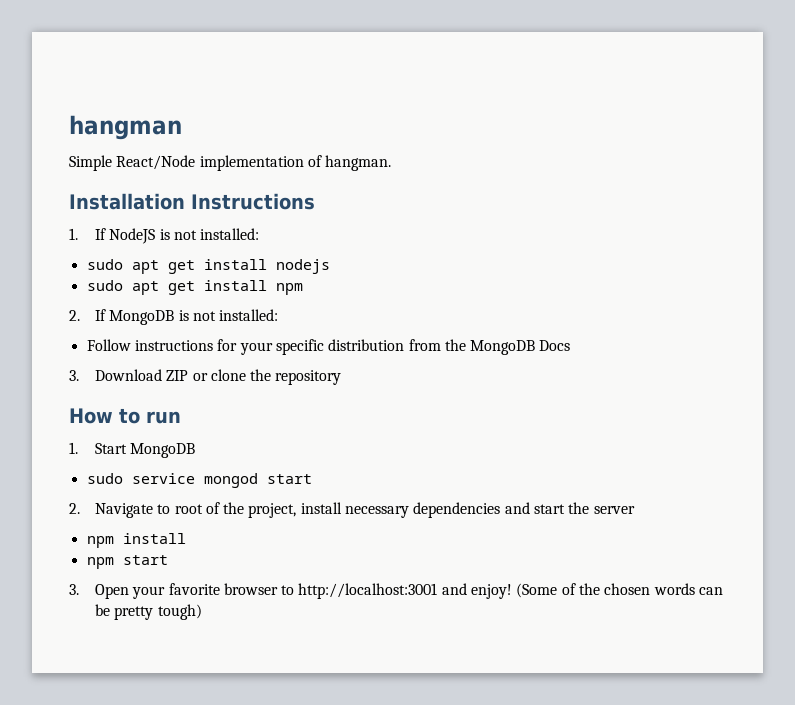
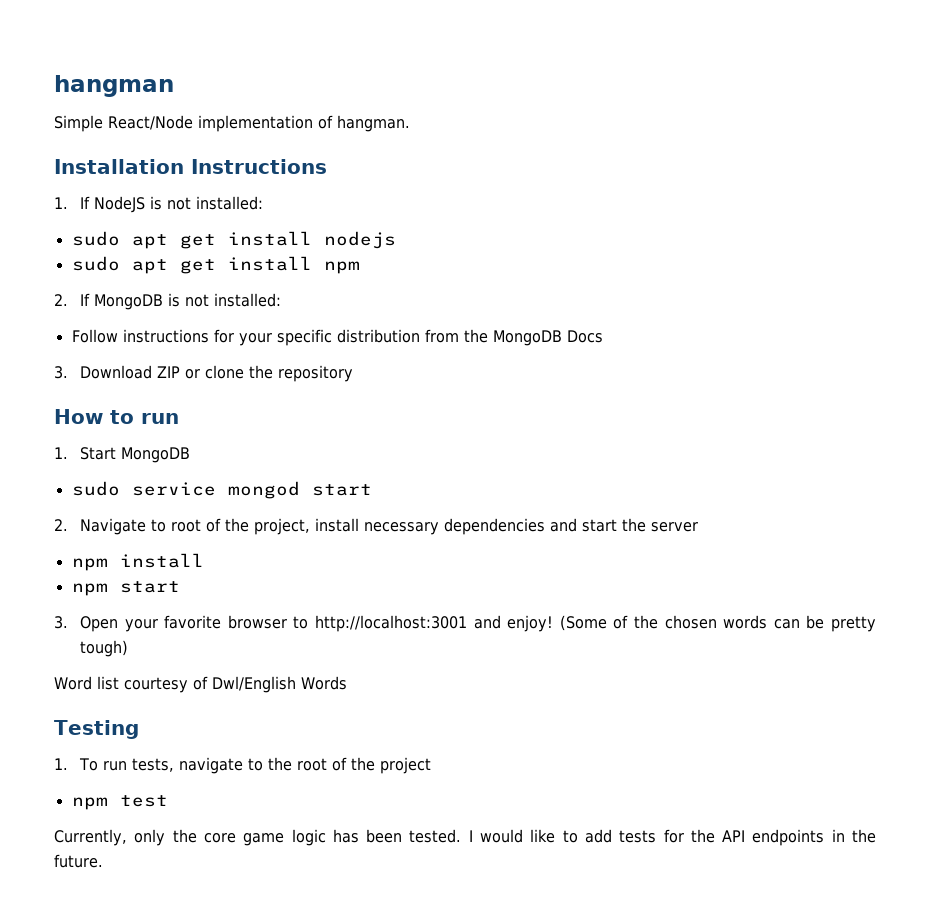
(202, 612) none -> [54,676,347,693] [54,720,139,739] [54,757,431,774] [71,795,168,810] [54,829,876,846] [54,854,103,868] // Word list courtesy of Dwl/English Words // Testing // 1. To run tests, navigate to the root of the project // npm test // Currently, only the core game logic has been tested. I would like to add tests for the API endpoints in the future.

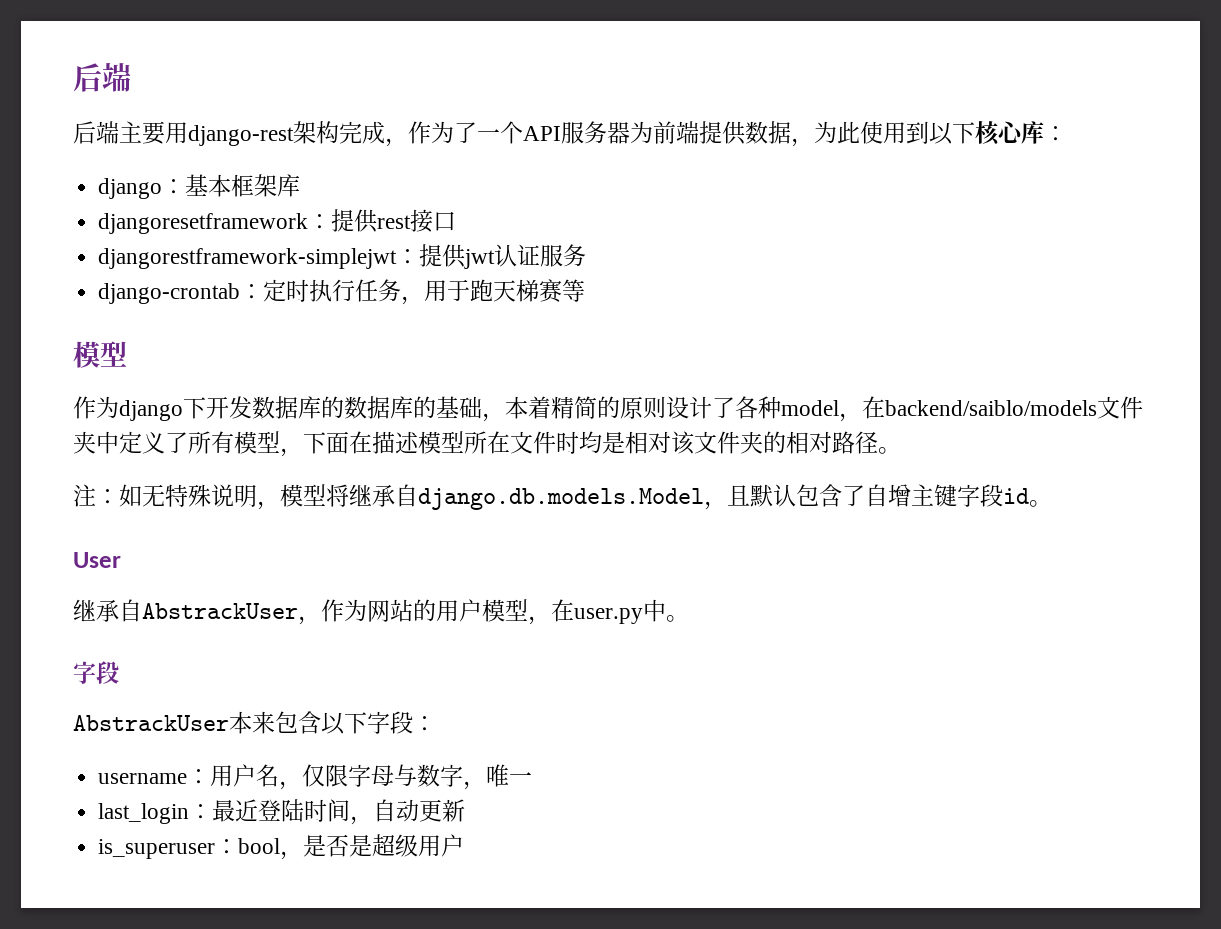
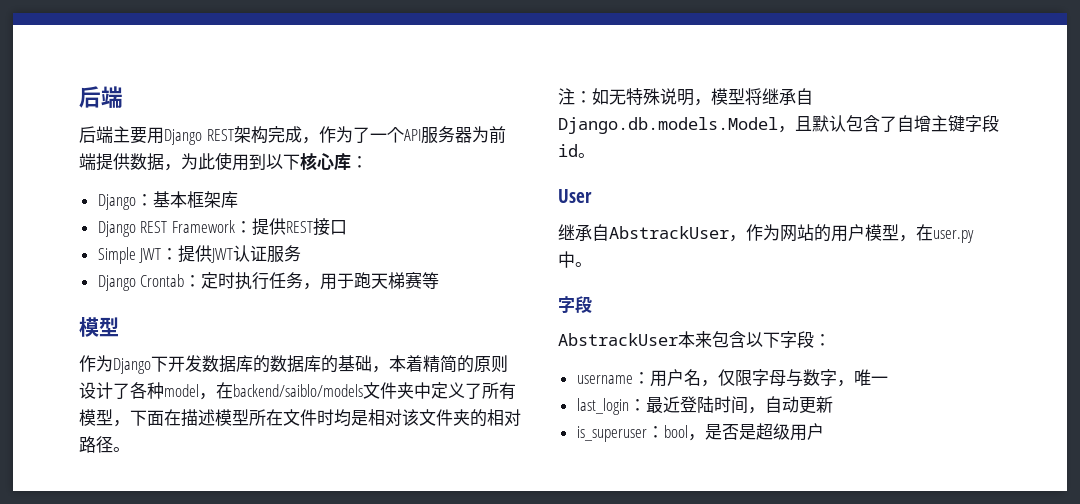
[188,125,294,146] django-rest -> [164,129,234,145] Django REST
[98,178,163,199] django -> [97,194,136,210] Django
[98,209,457,234] [98,244,496,269] djangoresetframework：提供rest接口 // djangorestframework-simplejwt：提供jwt -> [97,218,347,237] [97,245,234,264] Django REST Framework：提供REST接口 // Simple JWT：提供JWT
[98,283,241,304] django-crontab -> [97,274,185,291] Django Crontab
[119,400,183,421] django -> [113,358,151,374] Django
[418,488,704,510] django.db.models.Model -> [558,117,778,134] Django.db.models.Model

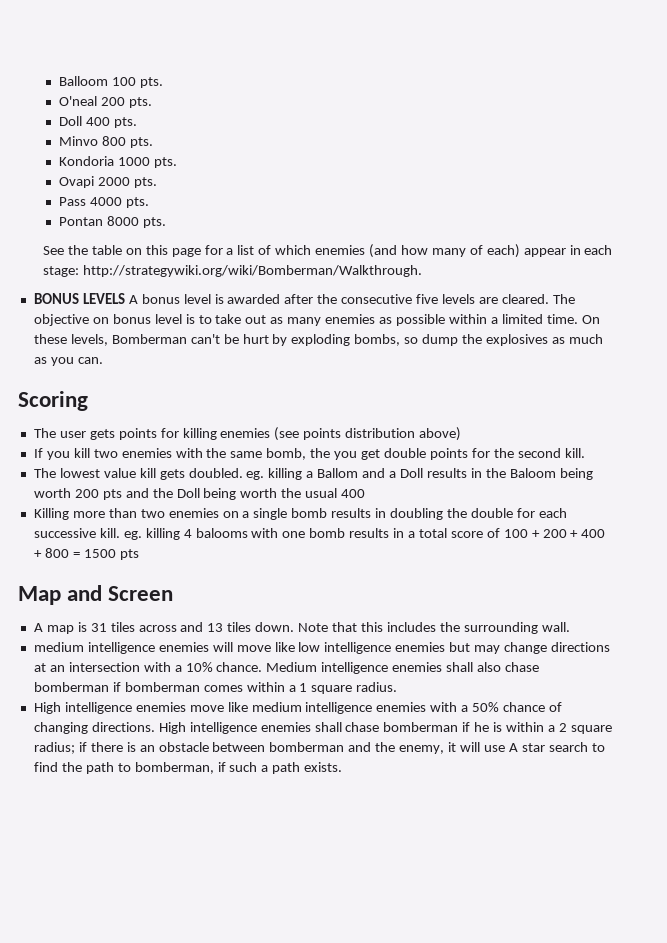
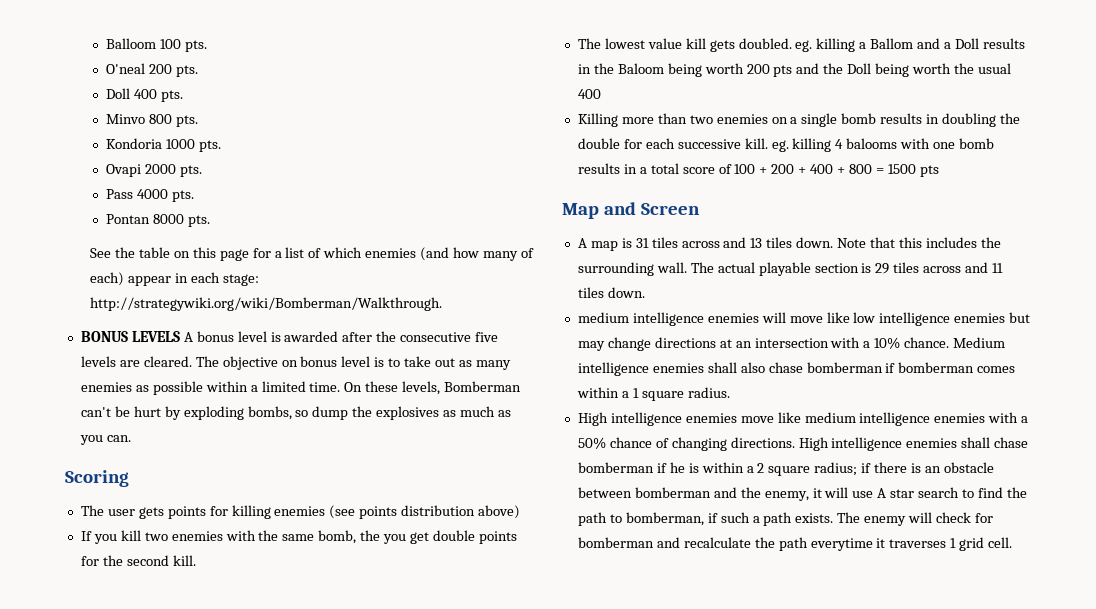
(570, 627) none -> [690,262,1004,276] [577,287,645,298] The actual playable section is 29 tiles across and 11 tiles down.
(343, 767) none -> [837,512,993,526] [577,537,1013,551] The enemy will check for bomberman and recalculate the path everytime it traverses 1 grid cell.

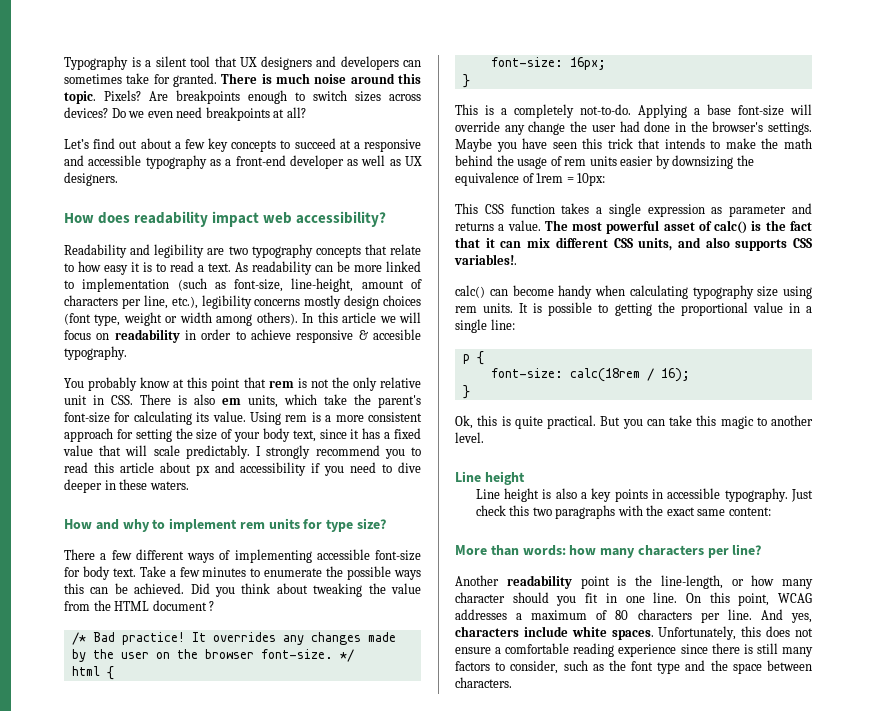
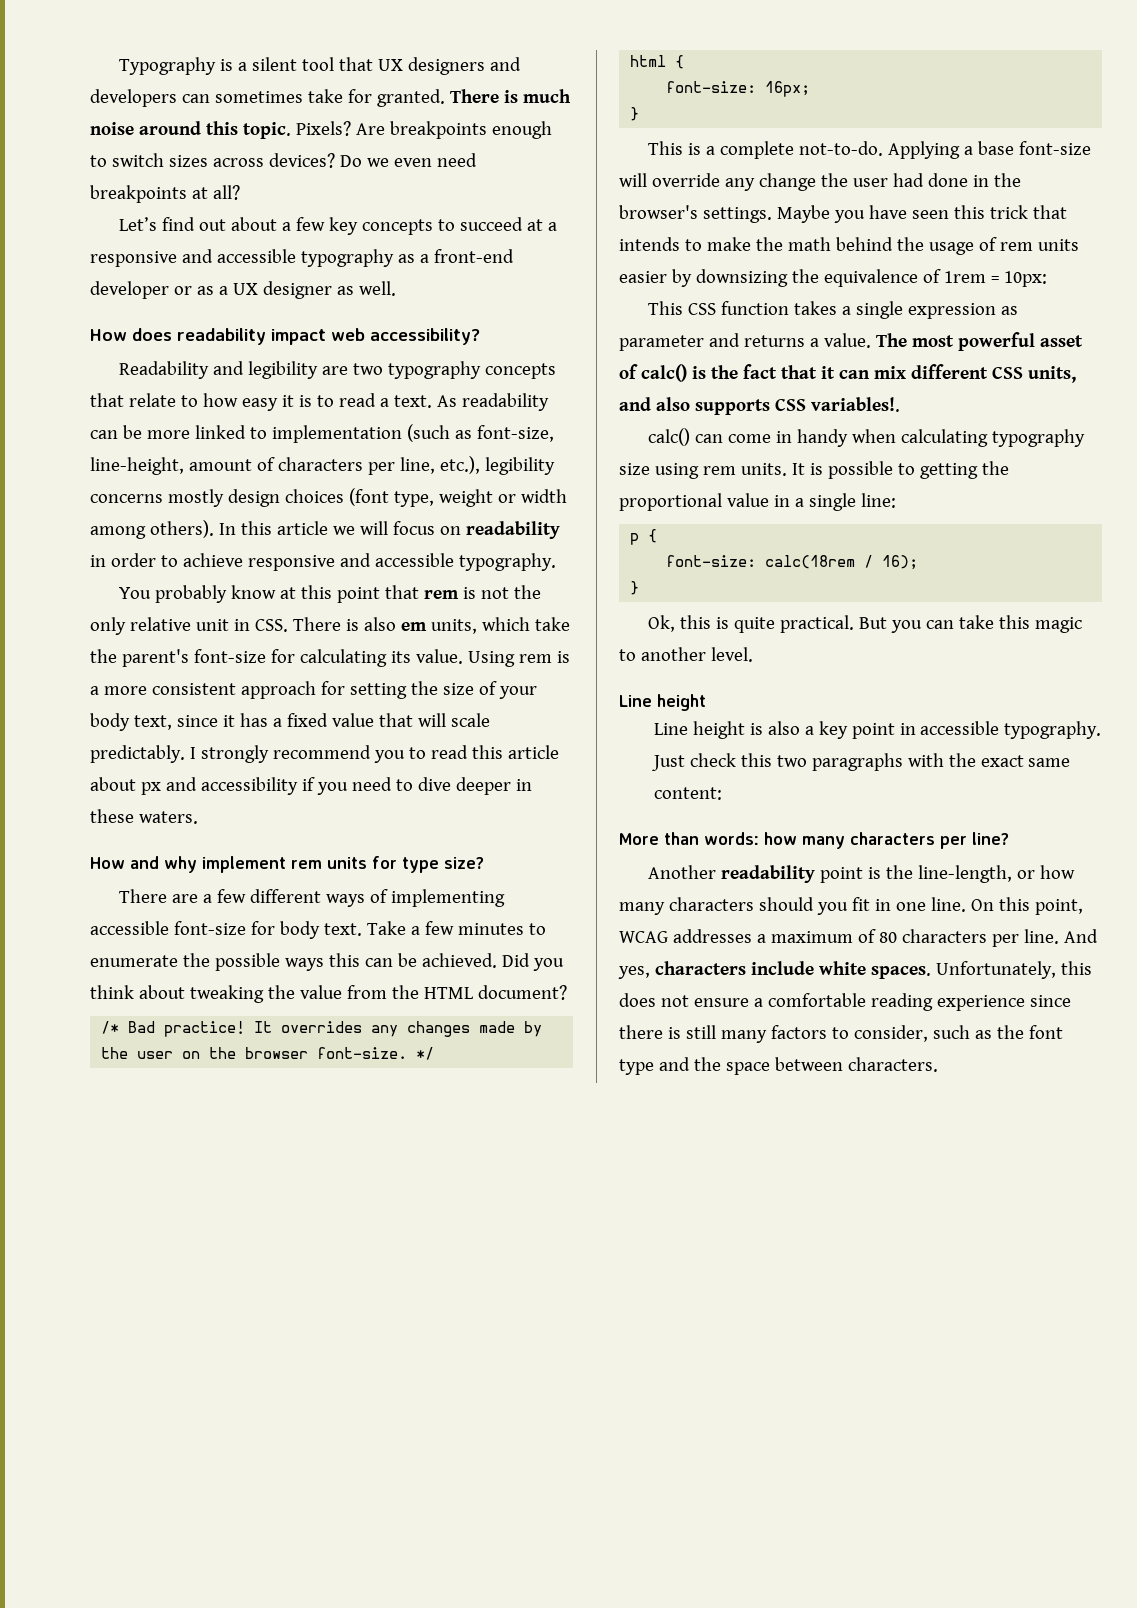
[347,155,423,166] [64,172,118,186] as well as UX designers. -> [173,281,396,299] or as a UX designer as well.
[358,329,421,340] & accesible -> [339,553,454,567] and accessible
[152,519,166,529] to -> (197, 864) none
(95, 554) none -> [172,894,199,903] are
[152,600,215,611] document ? -> [477,985,567,1000] document?
[514,104,574,118] completely -> [720,141,795,159] complete
[512,285,554,296] become -> [728,431,793,443] come in
[614,489,648,502] points -> [851,723,895,739] point
[455,592,505,603] character -> [668,897,754,911] characters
··········
What the exercise asks =
Make an exact copy of the listing, with no images in it.

Finished task =
(202, 612) none -> [54,676,347,693] [54,720,139,739] [54,757,431,774] [71,795,168,810] [54,829,876,846] [54,854,103,868] // Word list courtesy of Dwl/English Words // Testing // 1. To run tests, navigate to the root of the project // npm test // Currently, only the core game logic has been tested. I would like to add tests for the API endpoints in the future.

[188,125,294,146] django-rest -> [164,129,234,145] Django REST
[98,178,163,199] django -> [97,194,136,210] Django
[98,209,457,234] [98,244,496,269] djangoresetframework：提供rest接口 // djangorestframework-simplejwt：提供jwt -> [97,218,347,237] [97,245,234,264] Django REST Framework：提供REST接口 // Simple JWT：提供JWT
[98,283,241,304] django-crontab -> [97,274,185,291] Django Crontab
[119,400,183,421] django -> [113,358,151,374] Django
[418,488,704,510] django.db.models.Model -> [558,117,778,134] Django.db.models.Model

(570, 627) none -> [690,262,1004,276] [577,287,645,298] The actual playable section is 29 tiles across and 11 tiles down.
(343, 767) none -> [837,512,993,526] [577,537,1013,551] The enemy will check for bomberman and recalculate the path everytime it traverses 1 grid cell.

[347,155,423,166] [64,172,118,186] as well as UX designers. -> [173,281,396,299] or as a UX designer as well.
[358,329,421,340] & accesible -> [339,553,454,567] and accessible
[152,519,166,529] to -> (197, 864) none
(95, 554) none -> [172,894,199,903] are
[152,600,215,611] document ? -> [477,985,567,1000] document?
[514,104,574,118] completely -> [720,141,795,159] complete
[512,285,554,296] become -> [728,431,793,443] come in
[614,489,648,502] points -> [851,723,895,739] point
[455,592,505,603] character -> [668,897,754,911] characters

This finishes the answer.